In „Schweizer Handarbeit gefertigt“ bieten die Kompost-Toiletten der Züricher Firma Kompotoi circa vier Kubikmeter Platz. Sie benötigen keinen Wasser-, Kanalisations- oder Stromanschluss und sind mit einer Solarbeleuchtung, einem Urinal aus Edelstahl, Klosettbecken sowie Hände-Desinfektions-Spender ausgestattet. Der „Human Output“ wird nach ungefähr 500 Benutzungen biologisch behandelt, mit Pflanzenkohle und Grünkompost vermischt zum „Bodenverbesserer“ gemacht – so schließt sich der natürliche Kreislauf.
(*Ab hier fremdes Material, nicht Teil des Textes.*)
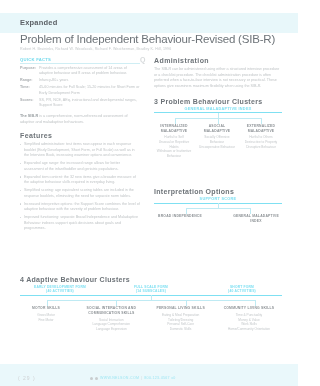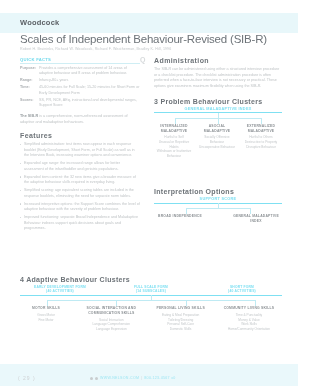--- a/index.html
+++ b/index.html
@@ -125,7 +125,7 @@
 <div class="page">
 
   <div class="topband"></div>
-  <div class="cat">Woodcock</div>
+  <div class="cat">Expanded</div>
   <div class="title">Scales of Independent Behaviour-Revised (SIB-R)</div>
   <div class="authors">Robert H. Bruininks, Richard W. Woodcock, Richard F. Weatherman, Bradley K. Hill, 1996</div>
 

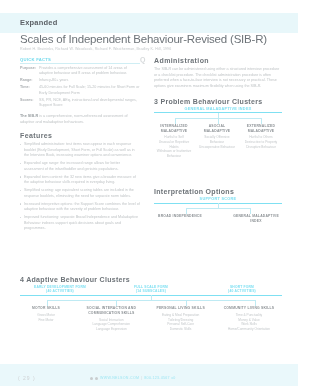--- a/index.html
+++ b/index.html
@@ -126,7 +126,7 @@
 
   <div class="topband"></div>
   <div class="cat">Expanded</div>
-  <div class="title">Scales of Independent Behaviour-Revised (SIB-R)</div>
+  <div class="title">Problem of Independent Behaviour-Revised (SIB-R)</div>
   <div class="authors">Robert H. Bruininks, Richard W. Woodcock, Richard F. Weatherman, Bradley K. Hill, 1996</div>
 
   <div class="colL">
Damit die Häuschen gut in die natürliche denkmalgeschützte Umgebung integriert werden konnten, initiierten Denkmalschutzbehörde, h_da, das Grünflächenamt und der EAD einen Stegreif-Wettbewerb. Die drei besten Ideen für die Gestaltung der stillen Örtchen wurden prämiert und umgesetzt. Eine öffentliche Toilette ist wie eine Visitenkarte für eine Stadt. Durch den kreativen gestalterischen Eingriff der h_da-Studenten:innen erhalten die drei Holzhäuschen im Herrngarten einen unverwechselbaren Charakter und machen die Verrichtung der Notdurft angenehmer. Und nachhaltiger. Also lass die Sanitär-Revolution Darmstadt erobern: deiner Erleichterung und der Umwelt zuliebe!
1 Design mit Funktion
Idee: Sarah Fritzinger, Lioba Carl, Nick Ebbinghaus Lage im Park: Südlich des Herrngartencafés Konzept: Schräge Spiegelfassaden an zwei Außenwänden der Trockentoilette sorgen für überdimensionale Effekte. Die Oberflächen spiegeln – etwas verzerrt – die grüne Umgebung und sollen gleichzeitig „vor Vandalismus schützen“ (potenzieller Randalierer, erschrocken zu seinem Spiegelbild: „Huch, was mach ich denn da!?"). Die hintere Außenwand ist mit planer Spiegelfolie versehen. Die rustikale Holztür vorne markiert den Eingang zum mobilen WC, der dadurch kinderleicht zu finden ist.
2 Mit der Lizenz zum Wohlfühlen
Idee: Johanna Lasslop und Yannik Bäuerle Lage im Park: Ostseite des Herrngartens Konzept: Zwei Holztrennwände in labyrinth-artiger L-Form, geschmückt mit bepflanzten Dach- rinnen, dienen als vertikaler Garten rund um die Toilettenkabine. Dadurch wird sowohl mehr Diskretion geschaffen als auch die Optik aufgefrischt. Um die Pflege der Pflanzen (Salbei, Minze, Himbeeren!) kümmert sich das Grünflächenamt.